The best way to figure out what’s under the water is, see what the birds are catching!
Glass Shrimp are small shrimp and they are clear as glass. This makes them very hard to see underwater. But not for a snowy egret!
Shrimp are ancient animals, largely unchanged since the Cretaceous Period, 100,000,000 years ago.
Spider Crabs are one of the crustaceans (animals with their skeletons on the outside) that can be found among the rocks. Spider Crabs are a favorite food for gulls.
Hermit Crabs are small crabs that look a lot like crayfish or tiny lobsters. They will find an abandoned moon snail or whelk shell and move in. Sometimes it protects them, sometimes it doesn’t.

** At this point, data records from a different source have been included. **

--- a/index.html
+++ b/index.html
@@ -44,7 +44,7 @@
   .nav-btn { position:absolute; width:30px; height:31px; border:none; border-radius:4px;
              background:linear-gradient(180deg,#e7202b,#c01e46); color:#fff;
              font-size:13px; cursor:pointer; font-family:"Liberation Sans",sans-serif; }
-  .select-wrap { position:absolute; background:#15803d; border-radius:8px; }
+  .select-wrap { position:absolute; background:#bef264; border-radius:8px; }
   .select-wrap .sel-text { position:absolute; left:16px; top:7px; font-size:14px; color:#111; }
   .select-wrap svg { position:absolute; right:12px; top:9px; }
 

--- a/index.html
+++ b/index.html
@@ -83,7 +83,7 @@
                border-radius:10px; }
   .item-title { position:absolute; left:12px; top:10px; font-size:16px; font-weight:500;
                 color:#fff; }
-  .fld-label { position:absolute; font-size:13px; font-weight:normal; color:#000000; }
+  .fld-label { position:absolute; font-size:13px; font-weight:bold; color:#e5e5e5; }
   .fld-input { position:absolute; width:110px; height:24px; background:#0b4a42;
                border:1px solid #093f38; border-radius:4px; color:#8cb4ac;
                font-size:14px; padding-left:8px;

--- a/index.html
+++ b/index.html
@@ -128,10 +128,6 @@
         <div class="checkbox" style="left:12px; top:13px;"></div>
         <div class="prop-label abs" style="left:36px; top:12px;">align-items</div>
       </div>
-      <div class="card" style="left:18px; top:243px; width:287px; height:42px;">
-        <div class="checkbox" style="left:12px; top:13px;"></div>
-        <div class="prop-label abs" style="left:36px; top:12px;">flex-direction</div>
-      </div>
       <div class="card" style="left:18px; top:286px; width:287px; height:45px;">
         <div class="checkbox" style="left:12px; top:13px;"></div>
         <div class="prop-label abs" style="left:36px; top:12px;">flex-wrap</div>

Tautog are a medium size fish, plentiful in midsummer. At that time, the young ones are small enough for egrets to capture and eat.

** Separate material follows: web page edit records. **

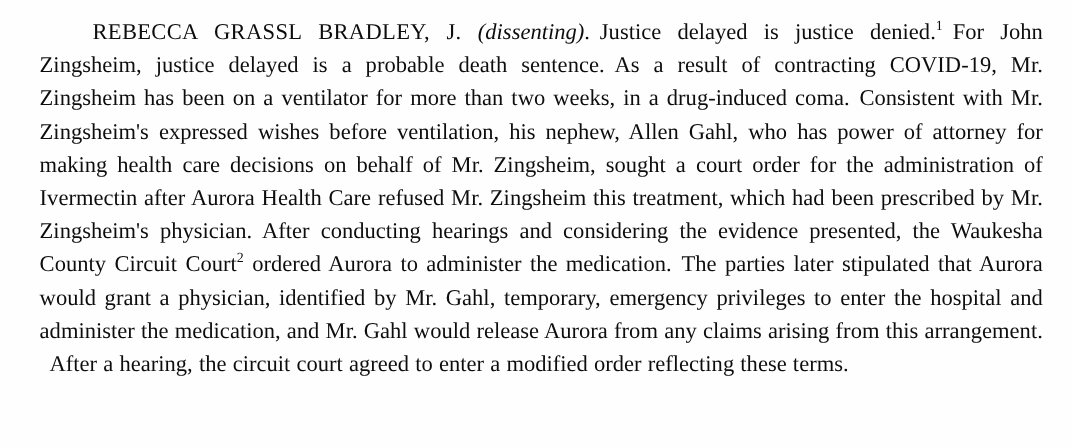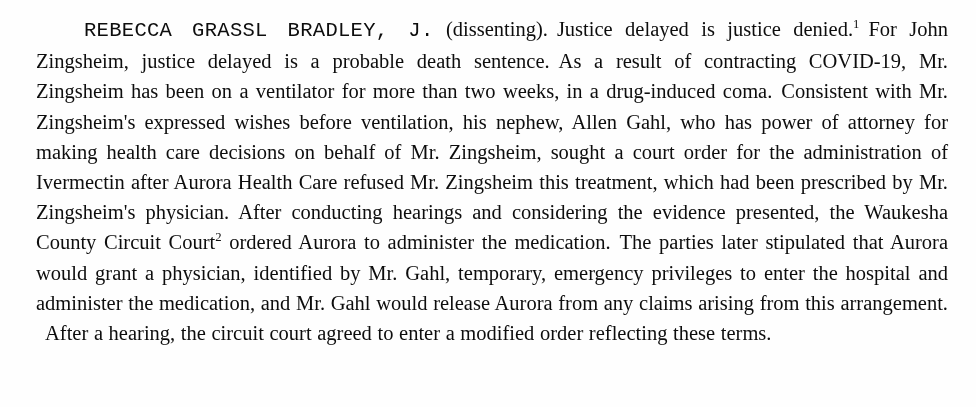--- a/index.html
+++ b/index.html
@@ -38,7 +38,6 @@
   .judge-name {
     font-variant: small-caps;
     letter-spacing: 0.3px;
-    font-family: Liberation Mono, monospace;
   }
   .italic {
   }

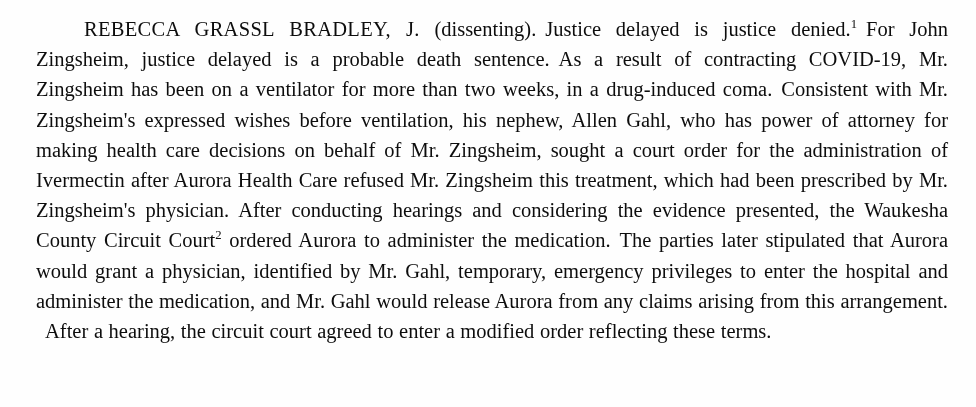--- a/index.html
+++ b/index.html
@@ -40,6 +40,7 @@
     letter-spacing: 0.3px;
   }
   .italic {
+    font-style: italic;
   }
   sup {
     font-size: 0.62em;

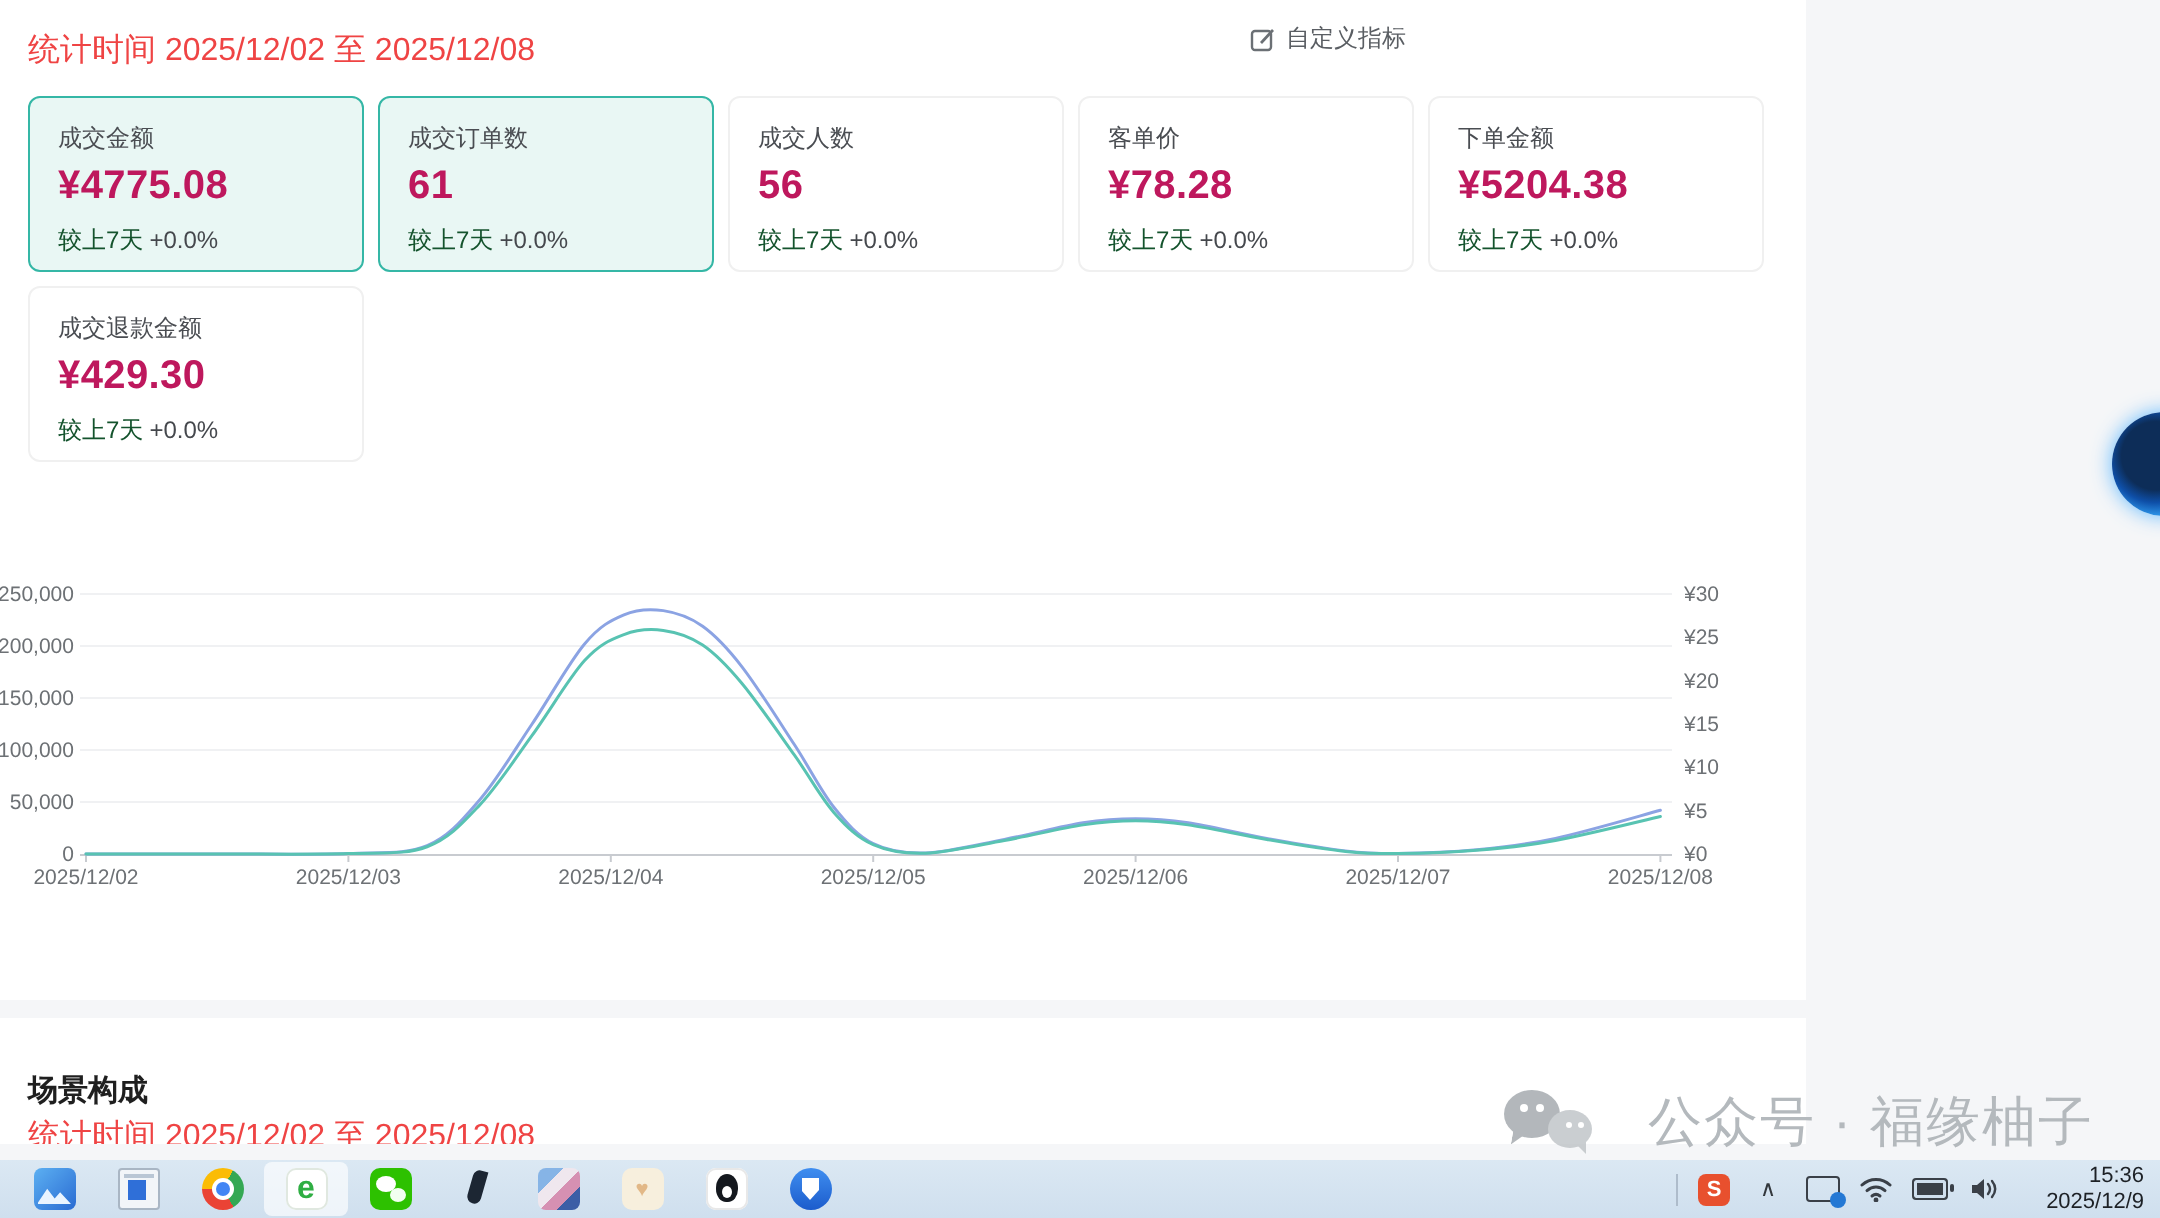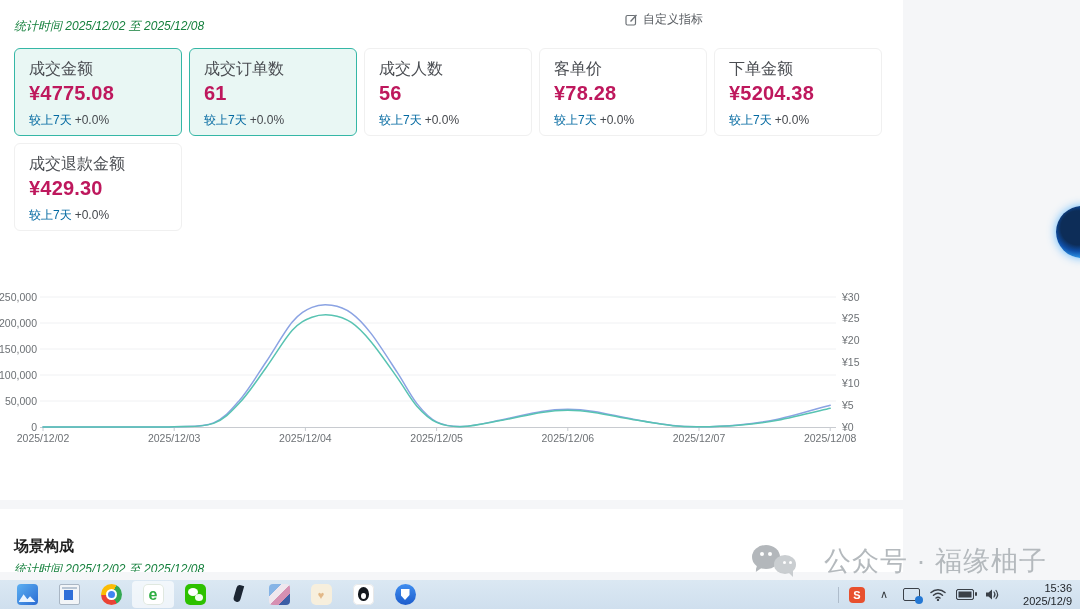--- a/index.html
+++ b/index.html
@@ -15,7 +15,7 @@
   #panel-scene{top:509px;height:63px;overflow:hidden;}
   .panel-pad{padding:13px 14px 0 14px;}
   .sec-title{font-size:15px;font-weight:bold;color:#1f1f1f;line-height:21px;}
-  .sec-sub{font-size:12px;color:#15803d;margin-top:5px;line-height:16px;font-style:italic;}
+  .sec-sub{font-size:16px;color:#ef4444;margin-top:5px;line-height:16px;}
   #panel-scene .panel-pad{padding-top:26px;}
   
   #custom-metric{

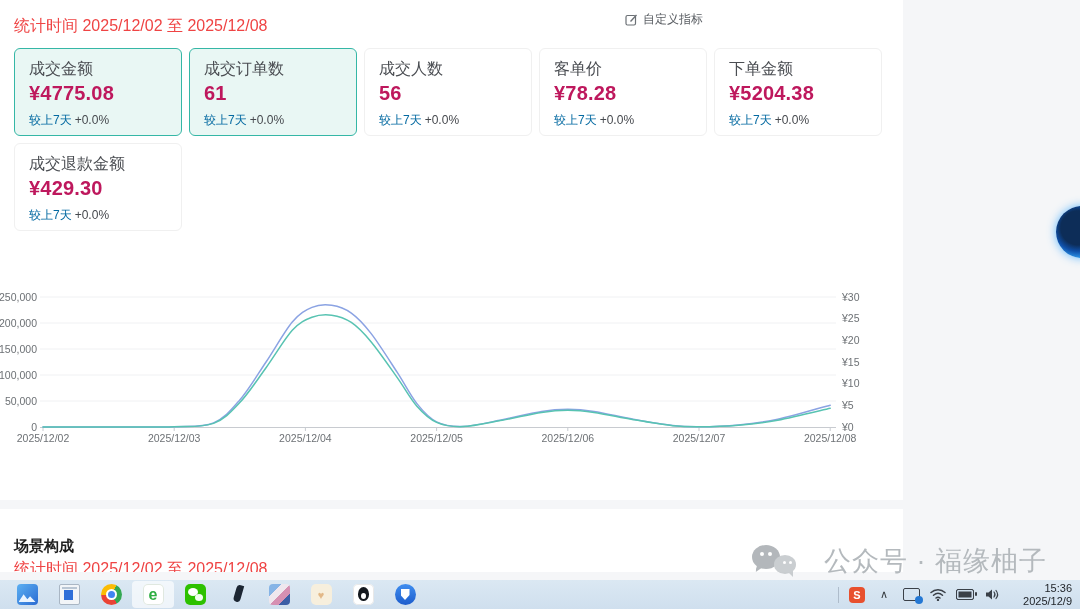--- a/index.html
+++ b/index.html
@@ -32,7 +32,7 @@
     border:1px solid #f0f0f0;background:#fff;padding:12px 14px;cursor:pointer;
   }
   .card.selected{border-color:#35b7a6;background:#e9f7f4;}
-  .card-label{font-size:16px;color:#4a4d52;line-height:16px;}
+  .card-label{font-size:12px;color:#4a4d52;line-height:16px;}
   .card-value{font-size:20px;font-weight:bold;color:#be185d;line-height:26px;margin-top:3px;letter-spacing:.2px;}
   .card-sub{font-size:12px;margin-top:6px;line-height:16px;}
   .card-sub .cmp{color:#0369a1;}

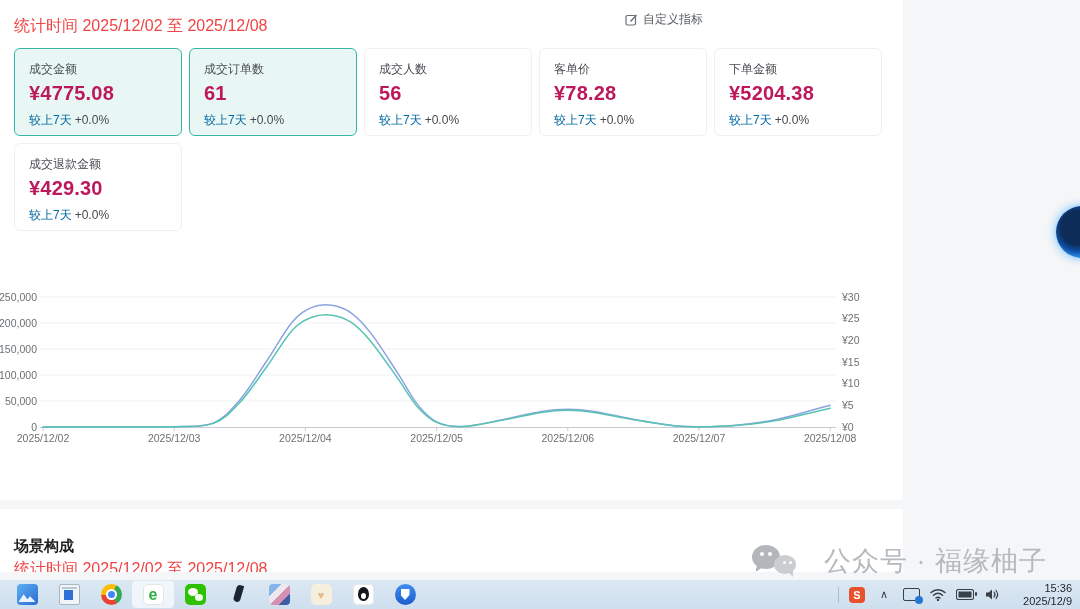--- a/index.html
+++ b/index.html
@@ -35,7 +35,7 @@
   .card-label{font-size:12px;color:#4a4d52;line-height:16px;}
   .card-value{font-size:20px;font-weight:bold;color:#be185d;line-height:26px;margin-top:3px;letter-spacing:.2px;}
   .card-sub{font-size:12px;margin-top:6px;line-height:16px;}
-  .card-sub .cmp{color:#0369a1;}
+  .card-sub .cmp{color:#14532d;}
   .card-sub .pct{color:#45484d;margin-left:3px;}
   
   #chart-wrap{position:absolute;left:0;top:288px;width:903px;height:165px;}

Sanddabs are a type of flounder and especially when they are still small, they are often taken by birds near the rocks and also in shallow water along the shoreline.
Menhaden are a medium sized fish. When their young pour out of rivers towards the end of the summer, the gulls and cormorants come from all over to feed.
Juvenile Menhaden are called “Peanut Bunker.” Somtimes as in the photo above, they are driven close to shore by schools of feeding Striped Bass.
Atlantic Seahorses have heads and faces that resemble the head and face of a horse, which is how they get their common name, They can be found in tidal pools among rocks.
The Atlantic Seahorse has a hard outside surface called an exoskeleton. They probably do not offer a lot of nourishment. This herring gull must have been really hungry! But not that hungry. He let the seahorse go.
Eels are born in the Sargasso Sea, but come to our waters to grow to adulthood in rivers and ponds, and then return to the sea – If they are lucky!